● EXERCISE DIRECTIONS:
Look in the material below for the line holding "- There is at". Set it down exactly, with each later line up to and including the line holding "- If you decided to use this random".

● SOURCE DATA:
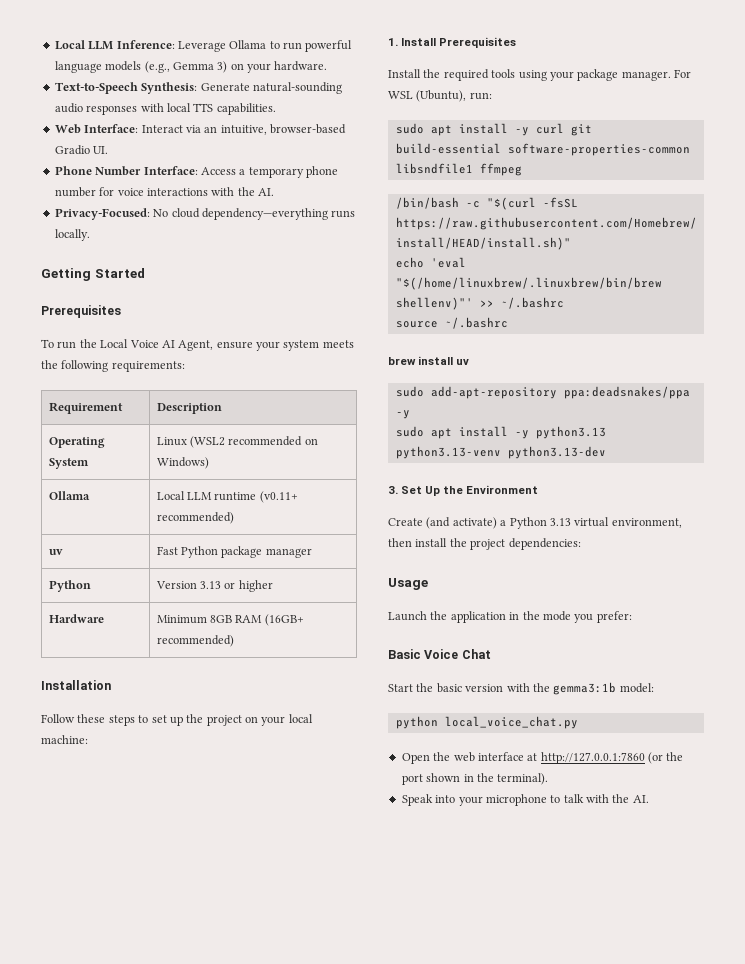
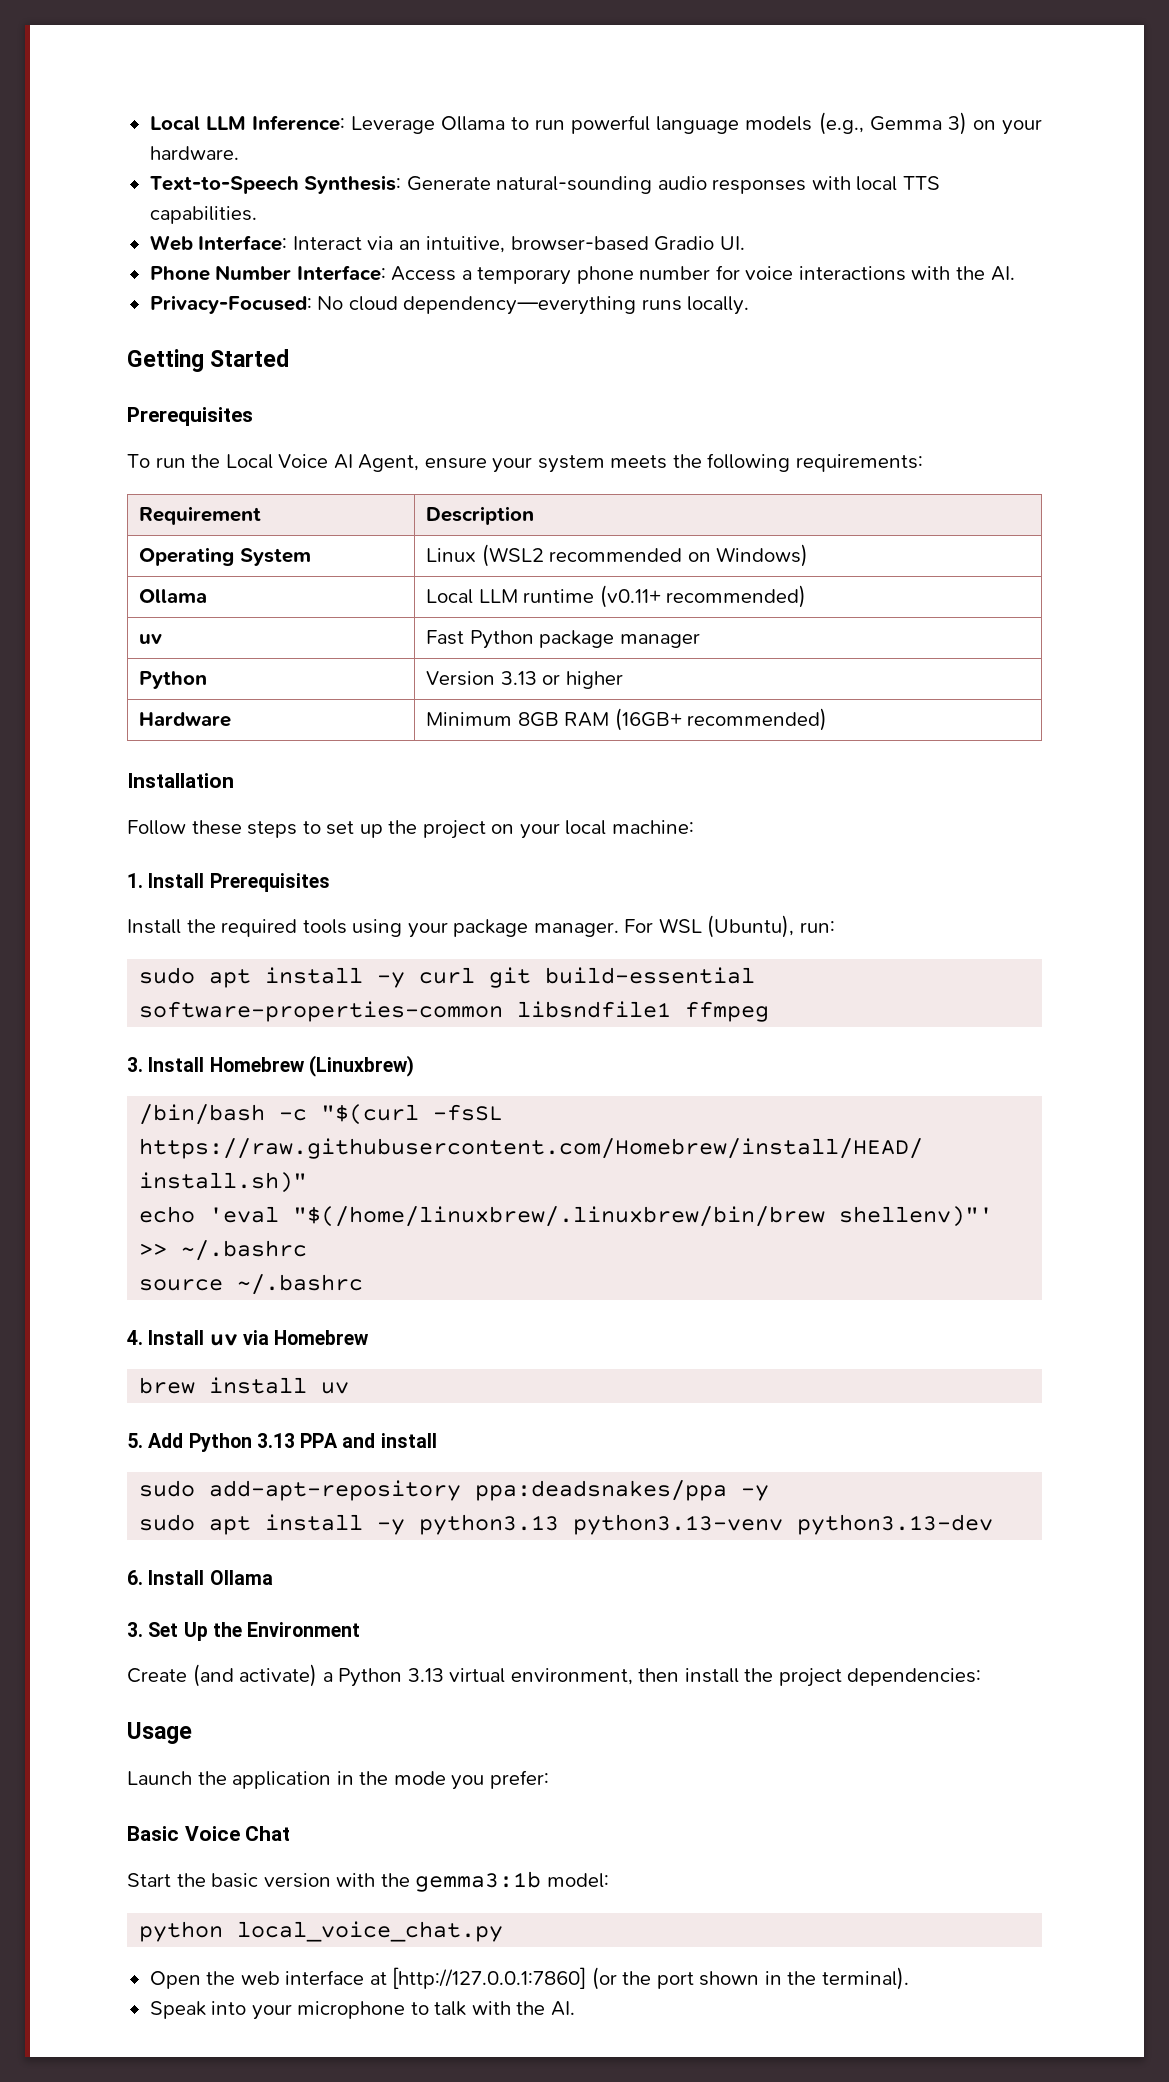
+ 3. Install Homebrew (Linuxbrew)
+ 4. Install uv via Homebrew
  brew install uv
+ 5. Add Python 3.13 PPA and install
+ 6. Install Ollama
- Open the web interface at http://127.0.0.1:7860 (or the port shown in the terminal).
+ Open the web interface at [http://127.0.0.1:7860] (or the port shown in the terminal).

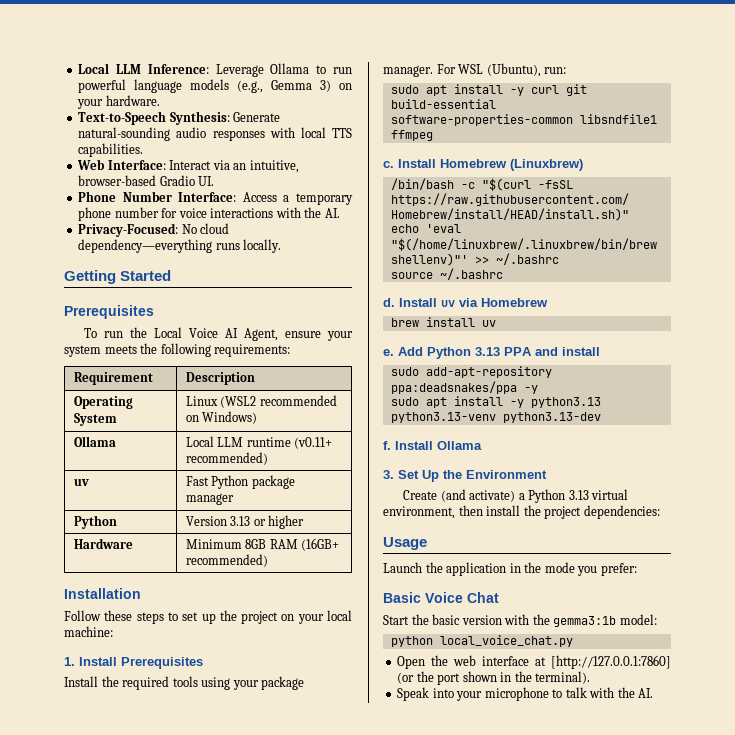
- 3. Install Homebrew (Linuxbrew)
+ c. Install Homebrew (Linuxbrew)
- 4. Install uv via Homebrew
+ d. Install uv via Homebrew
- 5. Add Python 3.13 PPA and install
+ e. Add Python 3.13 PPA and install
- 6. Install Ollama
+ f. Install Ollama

---

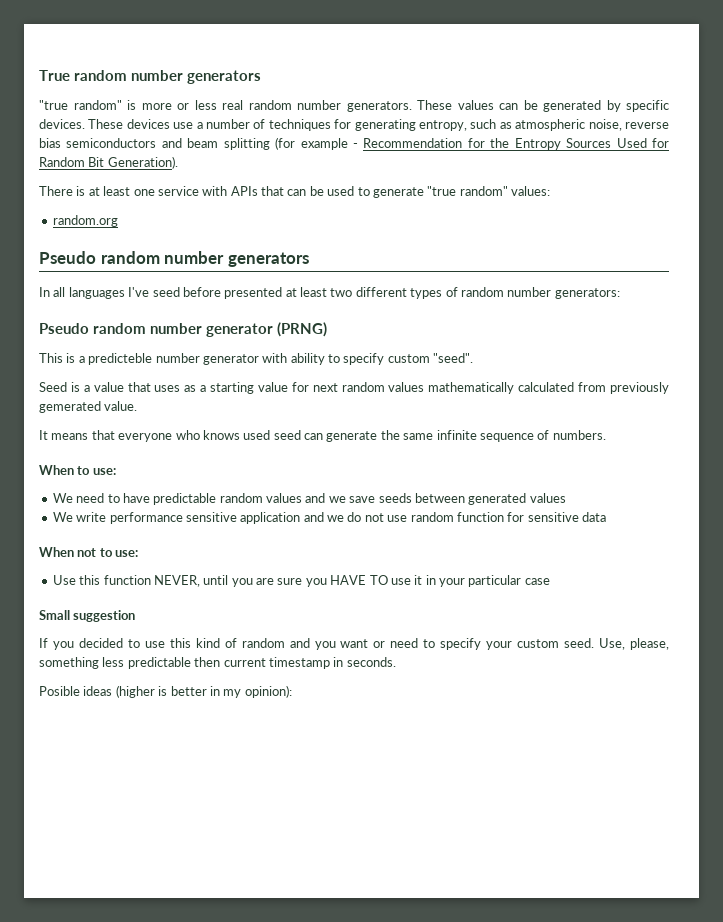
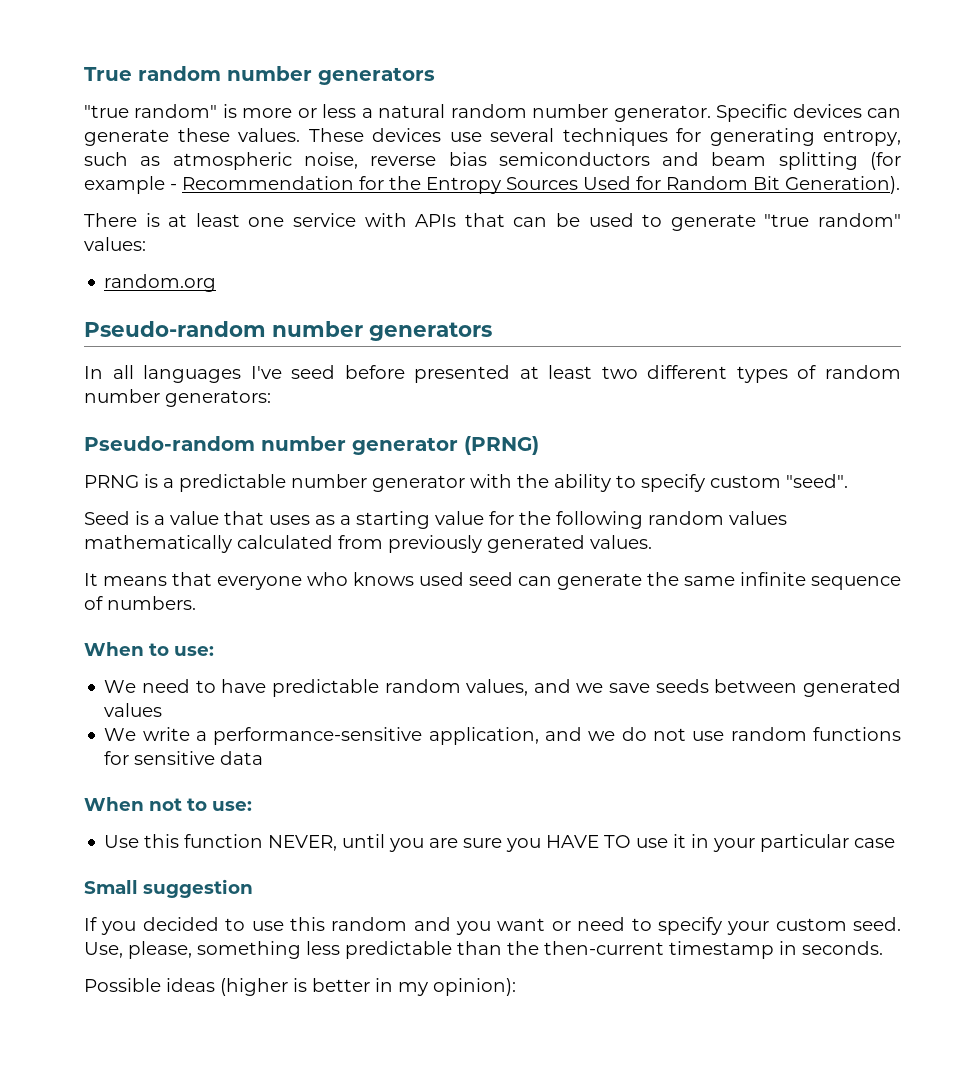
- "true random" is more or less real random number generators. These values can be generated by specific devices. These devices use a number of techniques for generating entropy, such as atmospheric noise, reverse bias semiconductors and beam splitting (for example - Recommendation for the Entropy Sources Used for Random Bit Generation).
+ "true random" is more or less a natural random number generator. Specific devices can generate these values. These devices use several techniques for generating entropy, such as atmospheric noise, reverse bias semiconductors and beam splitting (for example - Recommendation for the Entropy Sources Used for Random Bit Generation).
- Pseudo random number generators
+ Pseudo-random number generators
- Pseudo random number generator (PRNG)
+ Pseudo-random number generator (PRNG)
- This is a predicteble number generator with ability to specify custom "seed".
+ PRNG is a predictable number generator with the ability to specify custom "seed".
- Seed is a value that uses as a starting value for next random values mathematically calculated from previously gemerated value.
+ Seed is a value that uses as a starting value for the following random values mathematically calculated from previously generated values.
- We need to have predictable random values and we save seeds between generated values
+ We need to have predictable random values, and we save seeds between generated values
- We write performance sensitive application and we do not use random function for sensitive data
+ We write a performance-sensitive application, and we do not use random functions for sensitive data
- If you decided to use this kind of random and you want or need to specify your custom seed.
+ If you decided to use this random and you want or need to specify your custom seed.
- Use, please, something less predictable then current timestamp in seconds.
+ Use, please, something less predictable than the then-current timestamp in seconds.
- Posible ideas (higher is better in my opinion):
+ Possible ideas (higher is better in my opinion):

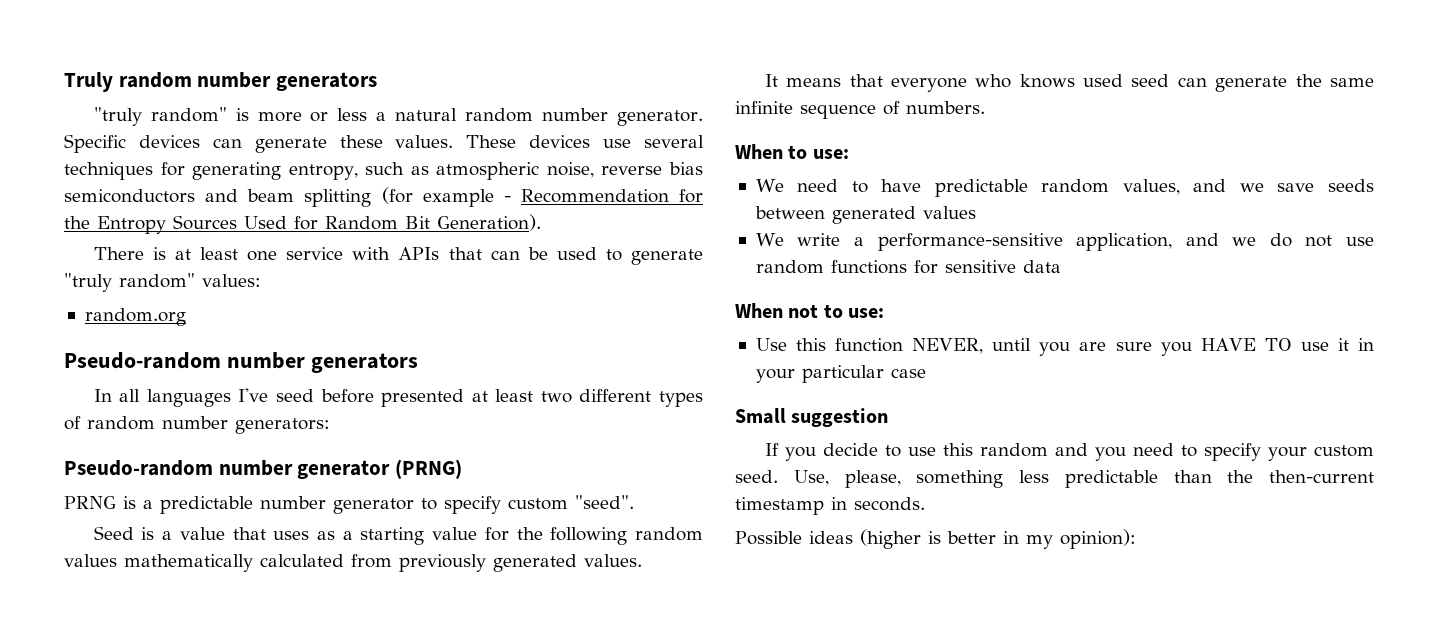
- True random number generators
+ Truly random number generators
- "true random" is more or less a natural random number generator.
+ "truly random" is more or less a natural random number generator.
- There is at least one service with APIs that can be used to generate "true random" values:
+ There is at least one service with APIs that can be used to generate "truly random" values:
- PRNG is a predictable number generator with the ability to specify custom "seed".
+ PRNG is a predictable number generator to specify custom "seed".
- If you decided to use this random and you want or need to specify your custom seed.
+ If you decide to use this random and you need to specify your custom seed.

---

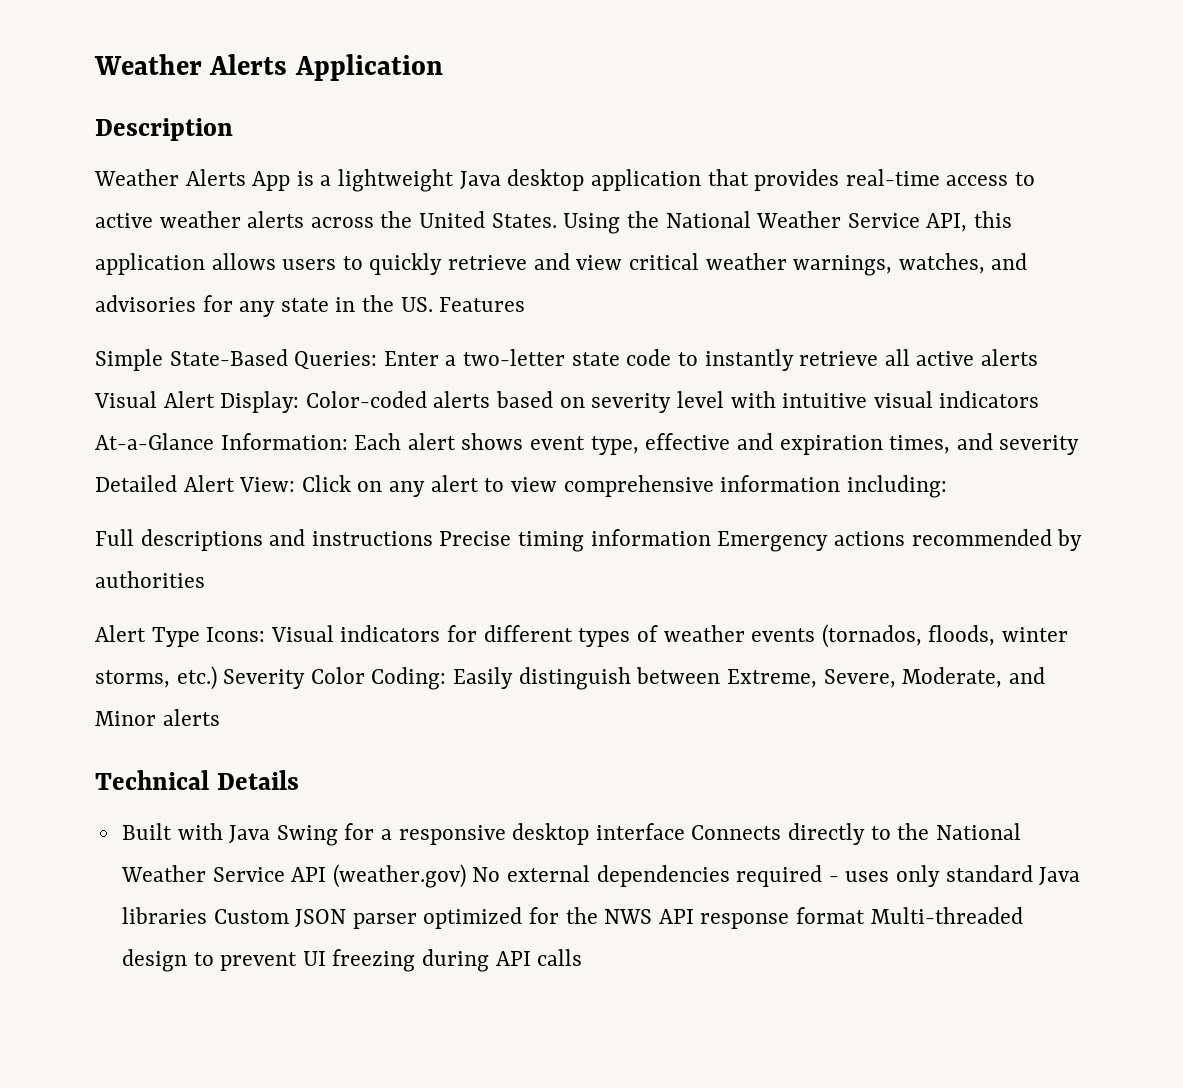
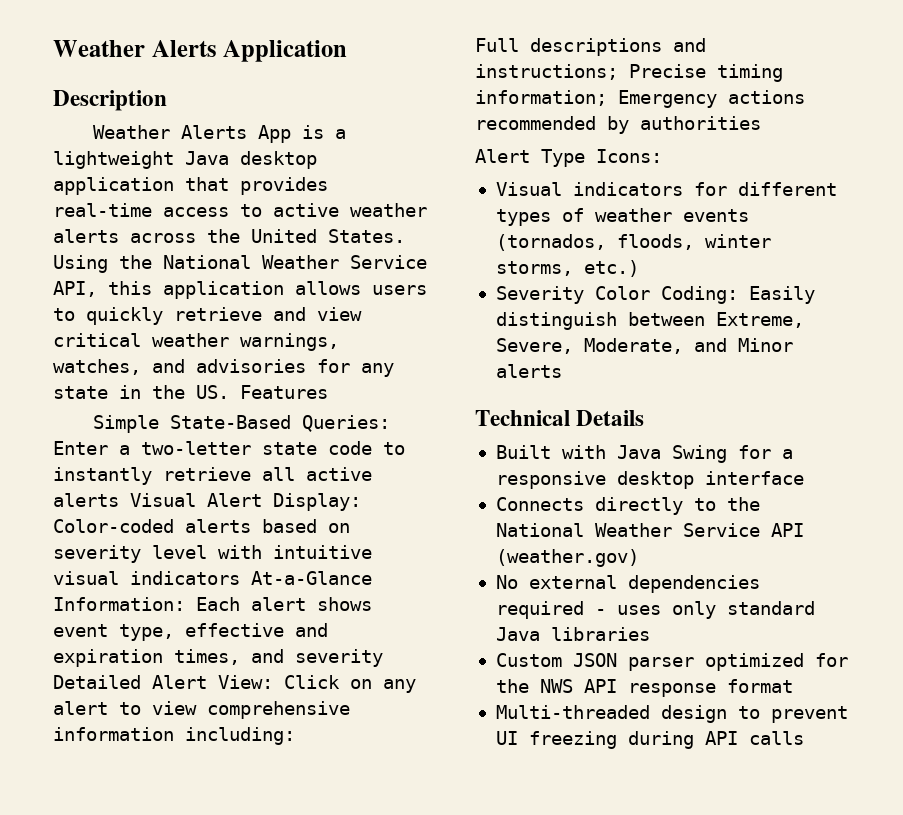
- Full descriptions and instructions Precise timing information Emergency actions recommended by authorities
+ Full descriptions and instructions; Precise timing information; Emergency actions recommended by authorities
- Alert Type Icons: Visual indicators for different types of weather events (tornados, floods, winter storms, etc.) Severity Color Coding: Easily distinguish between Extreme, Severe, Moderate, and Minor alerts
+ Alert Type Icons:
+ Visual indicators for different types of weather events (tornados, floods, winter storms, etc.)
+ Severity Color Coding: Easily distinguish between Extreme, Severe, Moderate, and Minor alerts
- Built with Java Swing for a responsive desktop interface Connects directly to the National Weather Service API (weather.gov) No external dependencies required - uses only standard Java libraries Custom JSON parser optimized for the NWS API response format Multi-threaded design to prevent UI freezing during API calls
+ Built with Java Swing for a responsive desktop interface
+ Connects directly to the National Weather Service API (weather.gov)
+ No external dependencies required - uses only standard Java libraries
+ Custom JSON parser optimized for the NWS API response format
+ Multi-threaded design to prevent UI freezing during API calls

● ANSWER TO THIS EXERCISE:
- There is at least one service with APIs that can be used to generate "true random" values:
+ There is at least one service with APIs that can be used to generate "truly random" values:
- PRNG is a predictable number generator with the ability to specify custom "seed".
+ PRNG is a predictable number generator to specify custom "seed".
- If you decided to use this random and you want or need to specify your custom seed.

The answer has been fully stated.